国際協力の枠組みの中の「観光」職種で働くということ
国際協力の枠組みの観光という職種は、主に2種類ある。
政府観光局機関や行政、商工会議所などでの観光促進と観光教育機関での授業支援だ。
観光促進:観光資源の発掘、観光情報の収集、現地の観光マップやウェブサイトの更新や管理等の支援、アグリツーリズム強化プロジェクト、SNS情報発信能力向上支援に関わる。
教育機関での授業支援:職業訓練高校の観光コースの生徒たちへの教育支援、ホテル・観光学科での同僚教員へのカリキュラムや授業内容提案等に関わる。
そして中には国連機関の開発途上国事務所にて文化・自然資源調査、研究、民間セクターとの協働促進に関わるものも稀にある。
例えばJICA(国際協力機構)のプロジェクトや事業の募集要項は見ているだけでも面白く、同じ「観光業」という区分であったとしても、行政での観光促進と訓練校での教育では活動内容が全く異なる。そして、もちろん、派遣国はペルー、エルサルバドル、チリ、ネパール、東ティモール、ウズベキスタン、ボツワナ、ジンバブエ等と多岐に渡る。

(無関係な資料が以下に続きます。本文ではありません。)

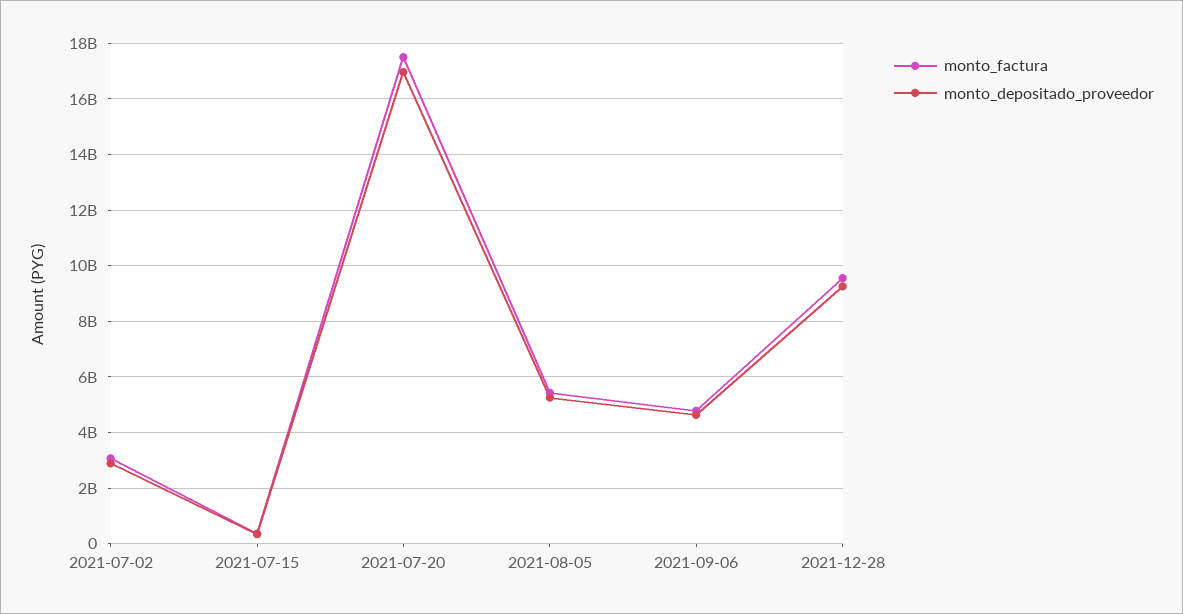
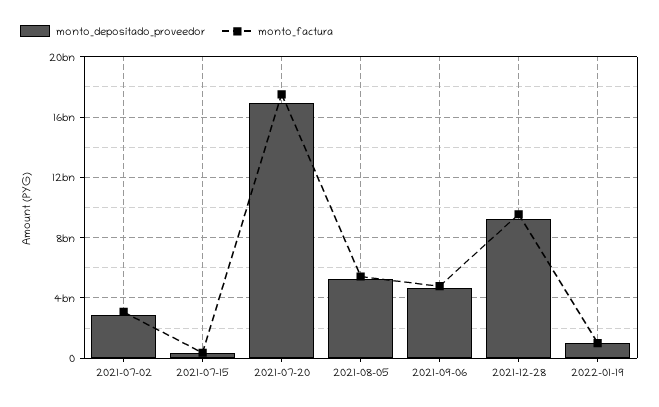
monto_depositado_proveedor, 2022-01-19: none -> 1000000000
monto_factura, 2022-01-19: none -> 1000000000

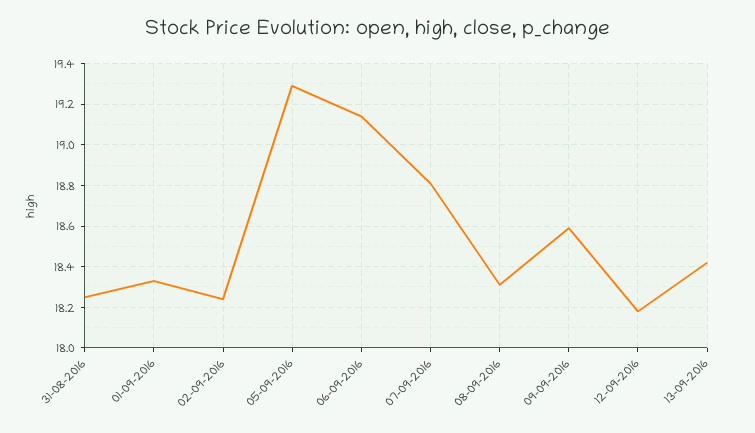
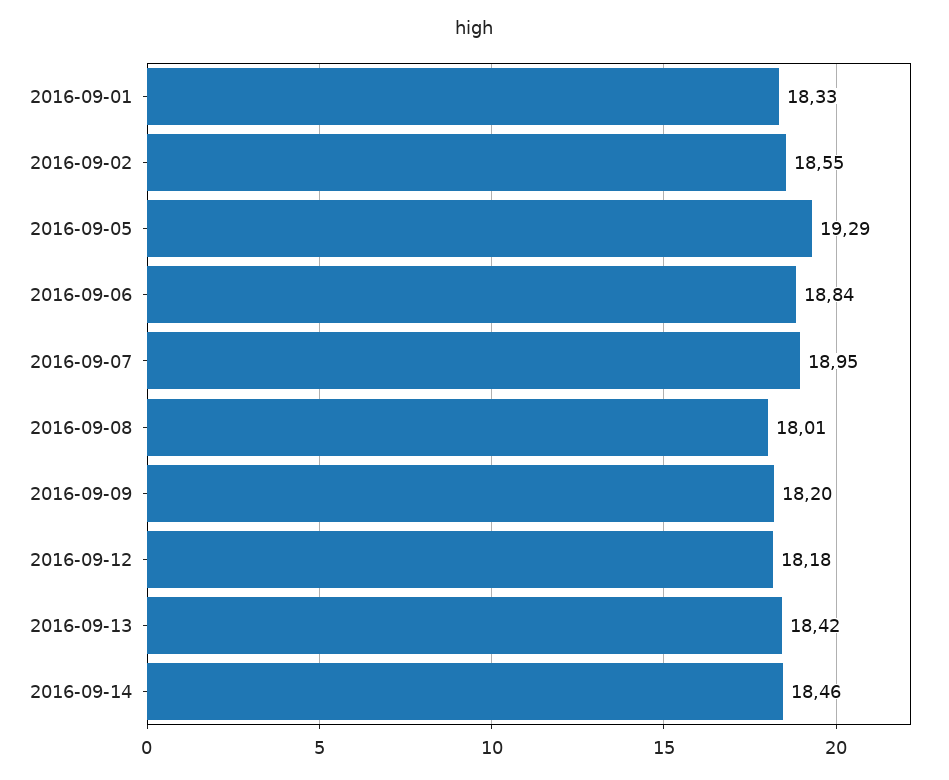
31-08-2016: 18.25 -> none
02-09-2016: 18.25 -> 18.55
06-09-2016: 19.15 -> 18.84
07-09-2016: 18.8 -> 18.95
08-09-2016: 18.3 -> 18.01
09-09-2016: 18.6 -> 18.2
2016-09-14: none -> 18.46

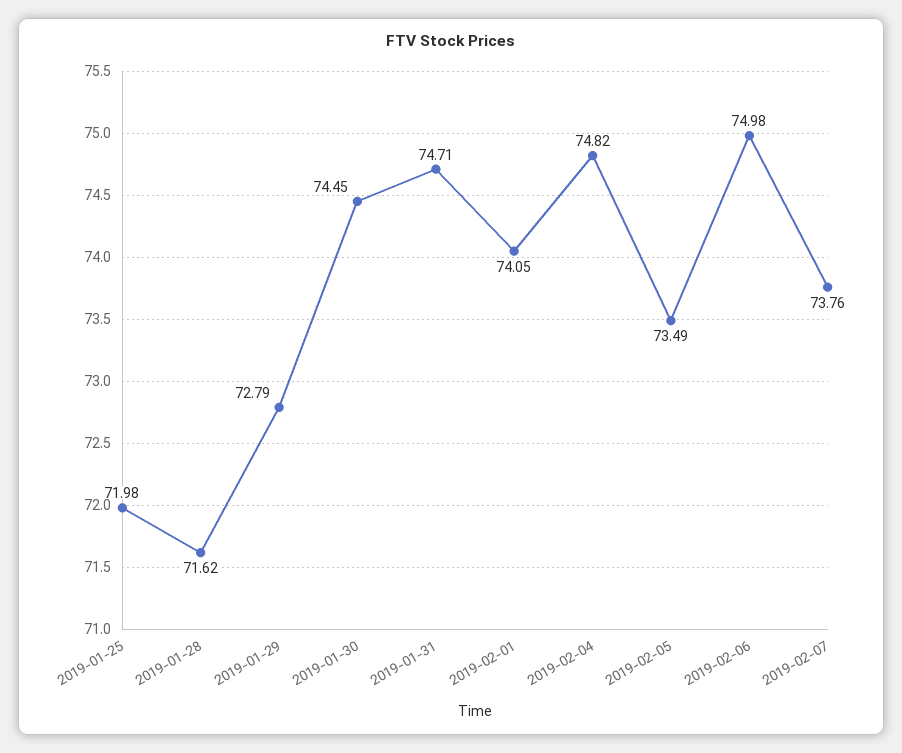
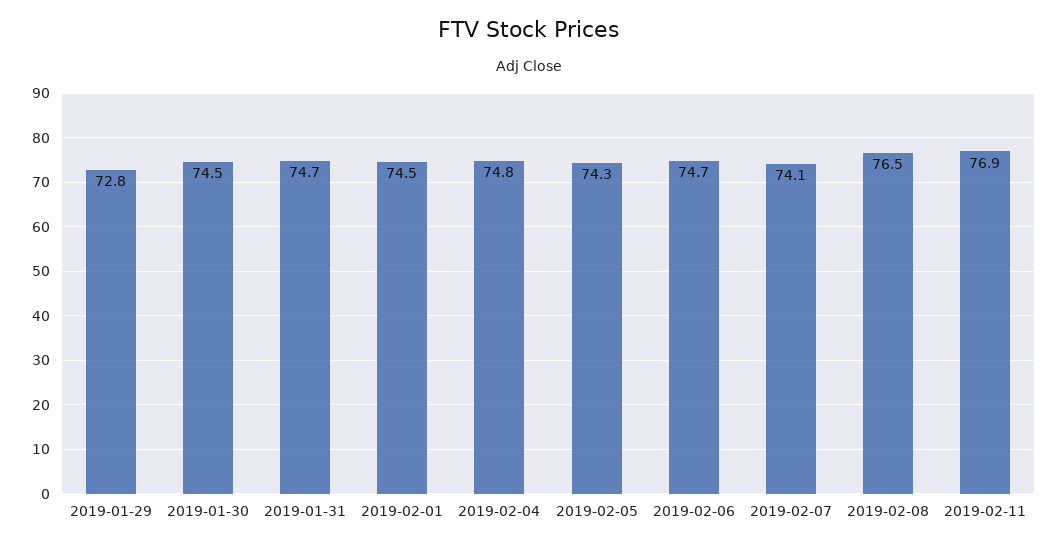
2019-01-25: 71.98 -> none
2019-01-28: 71.62 -> none
2019-02-01: 74.05 -> 74.5
2019-02-05: 73.49 -> 74.3
2019-02-06: 74.98 -> 74.7
2019-02-07: 73.76 -> 74.1
2019-02-08: none -> 76.5
2019-02-11: none -> 76.9

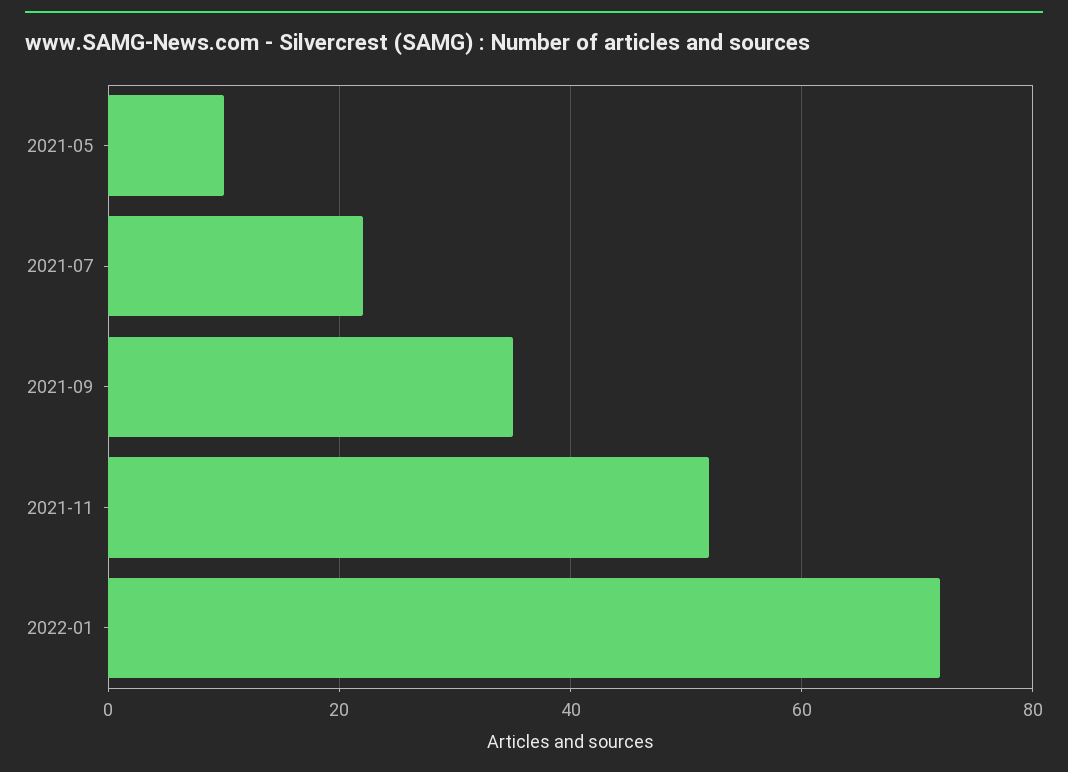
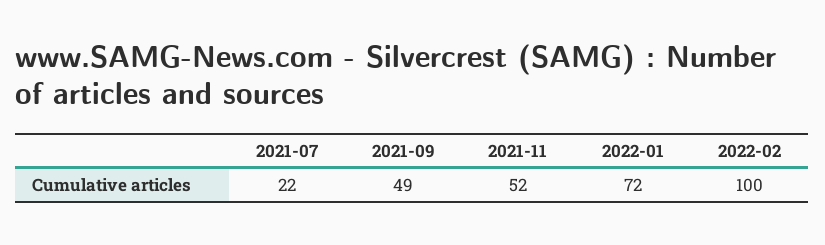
2021-05: 10 -> none
2021-09: 35 -> 49
2022-02: none -> 100

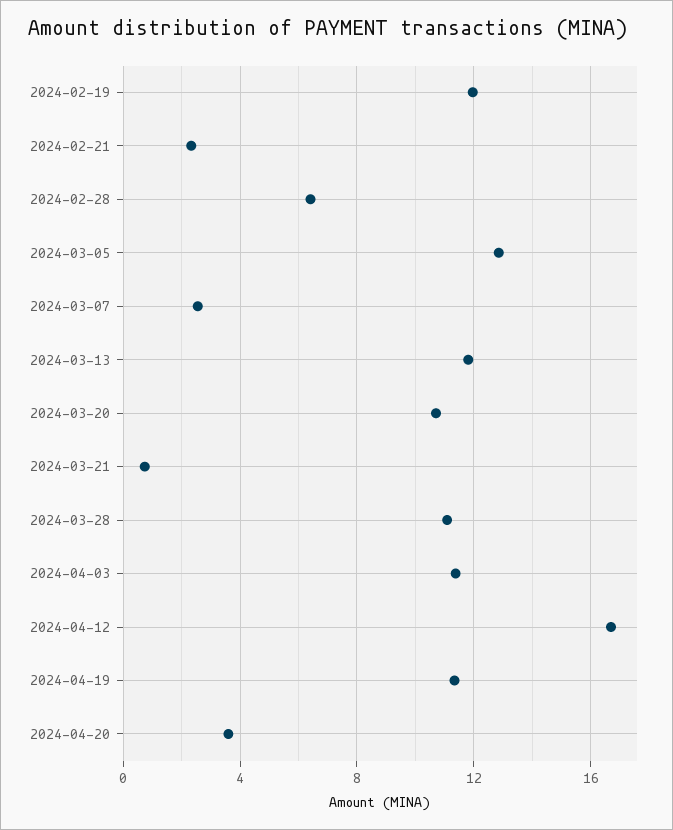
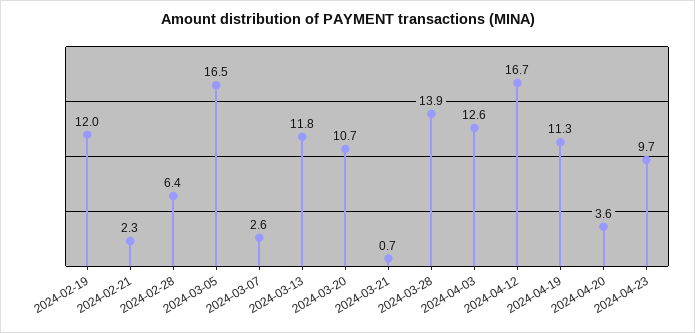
2024-03-05: 13 -> 16.5
2024-03-28: 11 -> 13.9
2024-04-03: 11.5 -> 12.6
2024-04-23: none -> 9.7

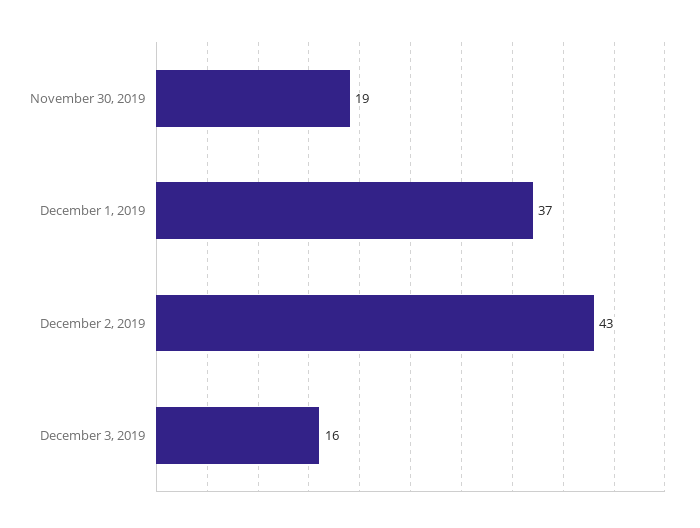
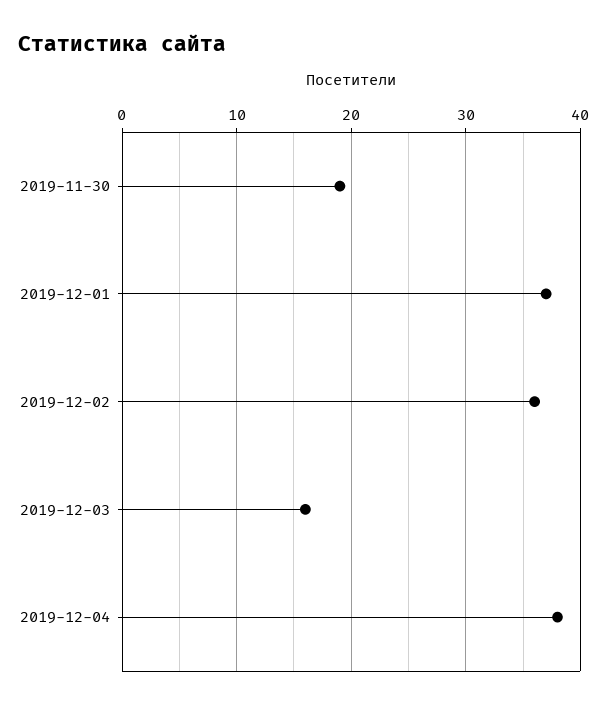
December 2, 2019: 43 -> 36
2019-12-04: none -> 38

私の場合は、もっぱら「私が見たい世界を実現してくために何をしていくべきか」という理由から入り、「誰かを助けたい」とか「世界を変えたい」という外に向かった目線ではなく、「自分がどういう環境に身を置いていれば幸せなのか。そのためにどういう世界であってほしいのか?」に重きを置いていた気がする。
「国際協力」や「開発援助」の世界は、何年にも渡り、同じような議論がなされている。政府組織の中で、観光促進を行いながら言うのもなんだが、結局は個人の力によるもので、発展途上国でも誰に出会えるかによってその後の人生が大きく変わる。国が異なれ、世代間の考え方のギャップに、若き青年の熱き想いが潰されている環境を見ることもある。とにかく痛感しているのは「人」と「タイミング」だ。
よく自分の人生はA/Bテスト(マーケティング用語で、施策判断のための試験)だと思って行動している。活動の場所も、メルボルン、ベルファスト、福岡、東京、カントーといろいろ変えてきたし、スタートアップやフリーランス、外資系企業や日系企業等も体験してきた。もっぱらITや観光関連だ。
その中で、「日本の開発援助が世界と戦っていけるように」という想いが強くある。金銭的なものではなく、より多くの日本人(特に同世代の女性)が国際機関や開発援助の世界で活躍する姿を見たいし、自分もそんな存在になりたいと思っていた。その為には、徹底的な専門職の知識とキャリアを積みながら、相手の文化や価値観を受け入れながら、お互いに良い変化が生まれるようにプロジェクトを進めるバランス感覚がとても大事だと思った。それも、「あるもの」が限られた開発途上国の現場で。
誰かが言っていた。「今までにない道を開拓する(道を外れる)ためには、今までにある道を知り尽くしていなければ、道を切り開けない(外れられない)」のだと。そうなのだ、長い間の幾多の人々の経験と実績があり、歴史や文化も含めた今までの道(成り立ち)を徹底的に知り尽くし、その土地の言語を話すことは、他国から来た人の責任でもあり、その国に対する尊重と敬意を示すことでもあると思う。そしてようやく、初めて新たな道を示すことができる気がする。
最後に、発展途上国で国際協力やプロジェクトに携わる際に、何よりも大切にしている考えがあって、それをすでに言語化してくれている方々の言葉があったので紹介する。
「僕の考えでは『ものごとを面白く体験するための5K』というのがあるんです。それは、好奇心、観察力、行動力、向上心、そして謙虚。 特に謙虚は大事。一番最初のワクワクした気持ちを忘れないことです。」
東儀 秀樹(雅楽師)
「僕はよくリスクテイカーだと言われます。でも、本当はそうじゃない。限りある自分の人生を、精一杯やったんだと思いたいだけ。人生を後悔するという最大のリスクを回避しているんです。」
三木谷 浩史(楽天社長)
そして、何よりも「健康管理」と「ユーモアのセンス」。この点では、ここベトナムの人々から日々学んでいる。